DIRECTIONS FOR THIS TASK →
Look through the listing underneath for "AMEX", and copy every line that has it.
○ ○ ○
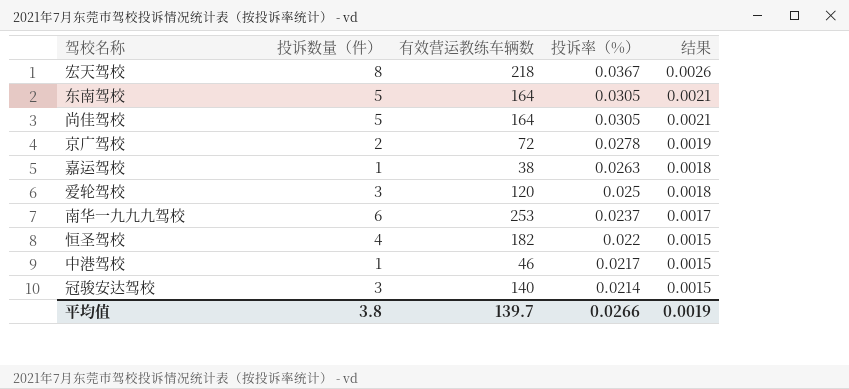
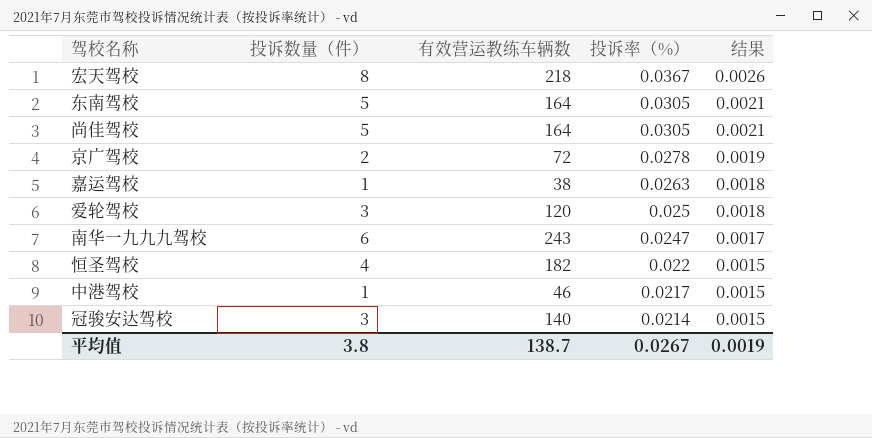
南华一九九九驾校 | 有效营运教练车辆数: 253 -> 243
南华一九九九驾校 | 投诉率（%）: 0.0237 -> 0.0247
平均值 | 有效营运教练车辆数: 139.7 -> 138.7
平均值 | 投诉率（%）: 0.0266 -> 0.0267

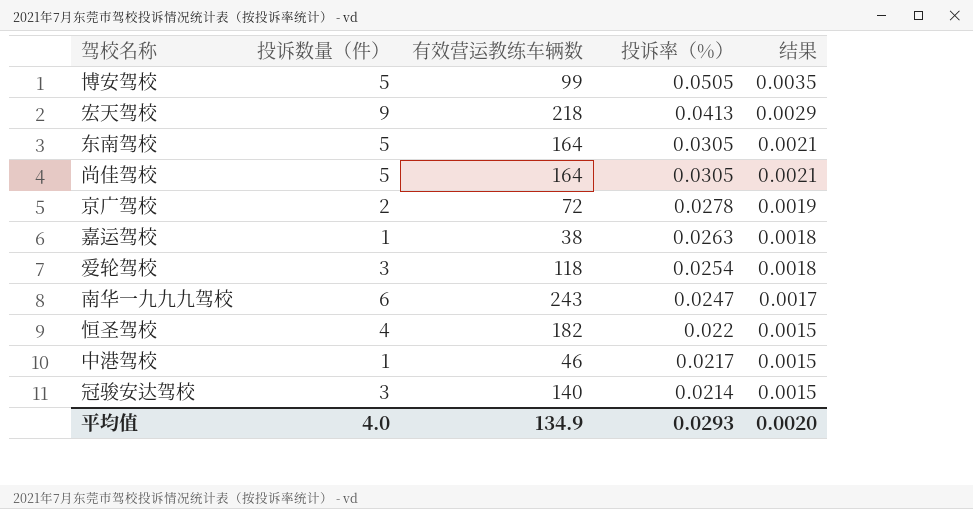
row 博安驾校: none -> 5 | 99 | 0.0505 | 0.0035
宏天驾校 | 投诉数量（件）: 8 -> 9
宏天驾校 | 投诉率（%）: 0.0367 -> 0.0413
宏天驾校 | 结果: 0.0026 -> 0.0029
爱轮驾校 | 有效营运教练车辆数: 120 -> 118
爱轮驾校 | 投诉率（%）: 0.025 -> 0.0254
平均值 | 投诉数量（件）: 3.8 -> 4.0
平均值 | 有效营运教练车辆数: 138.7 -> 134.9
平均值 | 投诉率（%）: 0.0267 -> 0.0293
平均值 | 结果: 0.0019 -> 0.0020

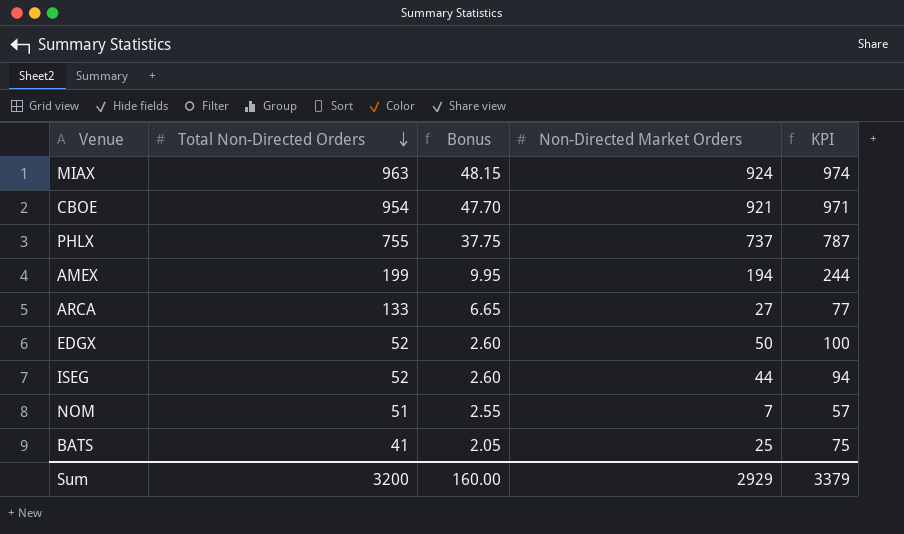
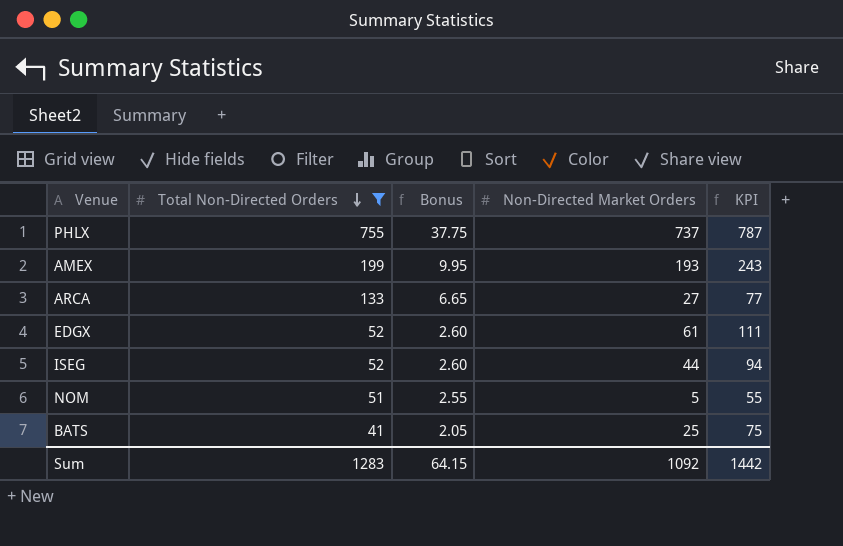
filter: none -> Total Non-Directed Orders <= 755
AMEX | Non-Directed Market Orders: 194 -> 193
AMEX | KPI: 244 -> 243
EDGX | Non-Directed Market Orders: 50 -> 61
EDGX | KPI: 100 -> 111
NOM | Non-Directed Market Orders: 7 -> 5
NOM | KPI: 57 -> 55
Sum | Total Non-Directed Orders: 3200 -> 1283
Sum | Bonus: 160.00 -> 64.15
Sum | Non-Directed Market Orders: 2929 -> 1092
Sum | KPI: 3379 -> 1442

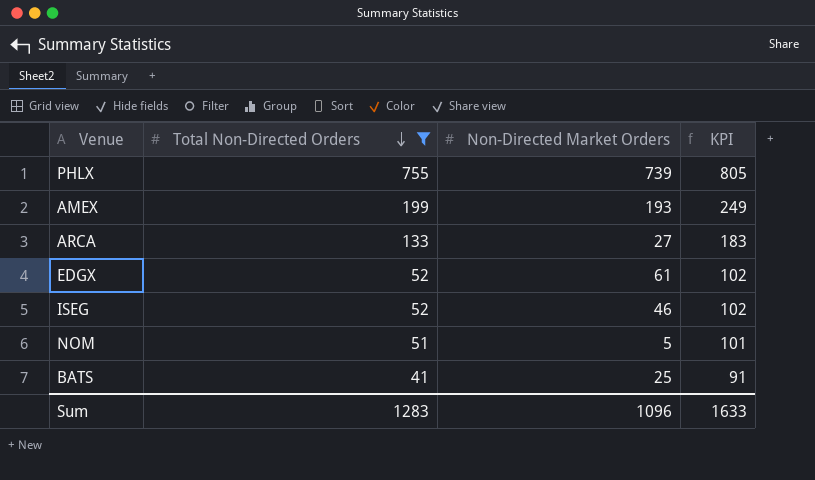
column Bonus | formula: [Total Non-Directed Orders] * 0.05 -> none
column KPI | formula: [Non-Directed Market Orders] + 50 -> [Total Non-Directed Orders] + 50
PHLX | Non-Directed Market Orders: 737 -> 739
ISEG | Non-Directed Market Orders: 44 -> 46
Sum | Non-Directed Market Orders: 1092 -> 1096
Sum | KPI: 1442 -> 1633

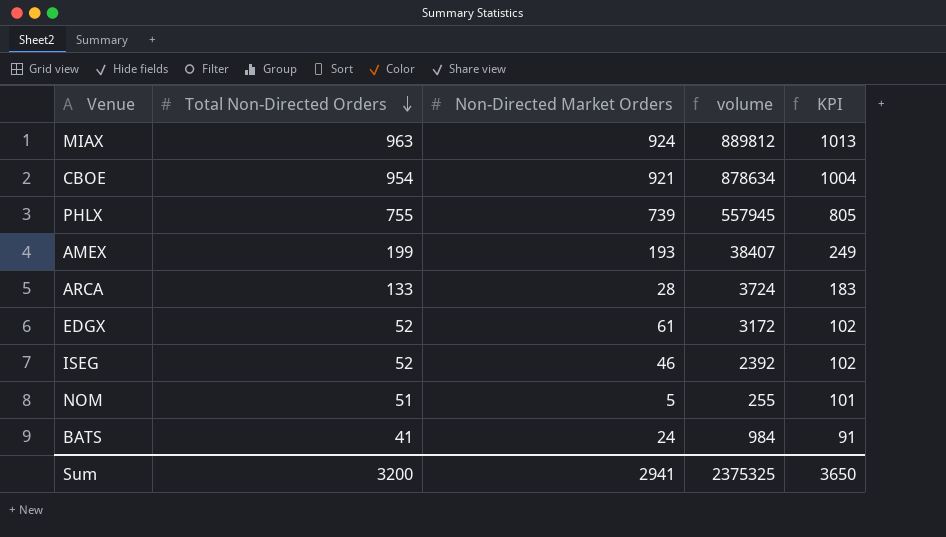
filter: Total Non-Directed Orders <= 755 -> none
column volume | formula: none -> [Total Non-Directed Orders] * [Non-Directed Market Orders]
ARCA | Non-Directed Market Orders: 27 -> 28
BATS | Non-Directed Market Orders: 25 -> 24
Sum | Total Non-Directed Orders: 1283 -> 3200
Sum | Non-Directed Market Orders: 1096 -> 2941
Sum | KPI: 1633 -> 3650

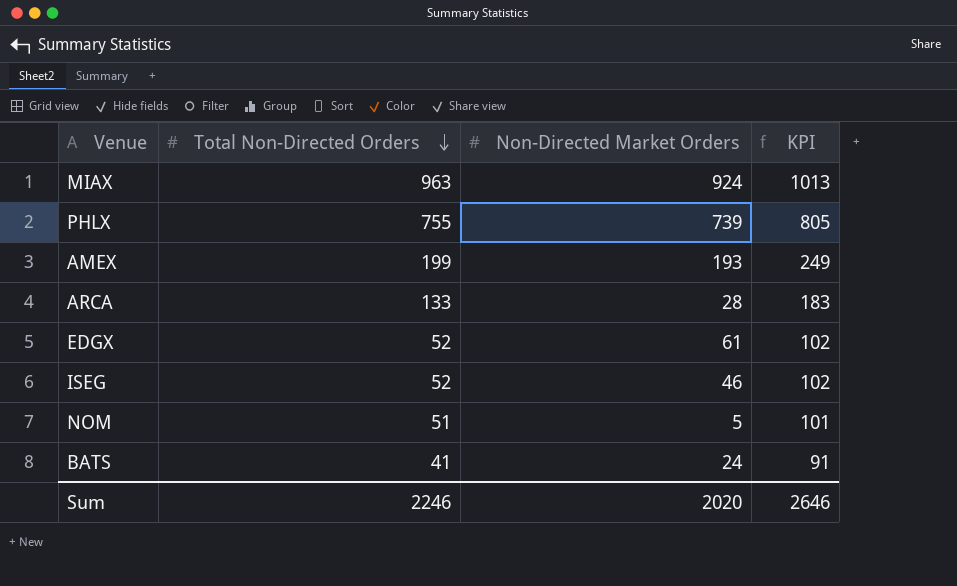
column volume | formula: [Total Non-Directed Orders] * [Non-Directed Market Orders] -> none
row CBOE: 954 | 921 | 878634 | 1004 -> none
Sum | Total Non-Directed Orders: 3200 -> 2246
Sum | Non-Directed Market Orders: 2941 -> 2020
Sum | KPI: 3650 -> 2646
○ ○ ○
ANSWER SECTION →
AMEX | Non-Directed Market Orders: 194 -> 193
AMEX | KPI: 244 -> 243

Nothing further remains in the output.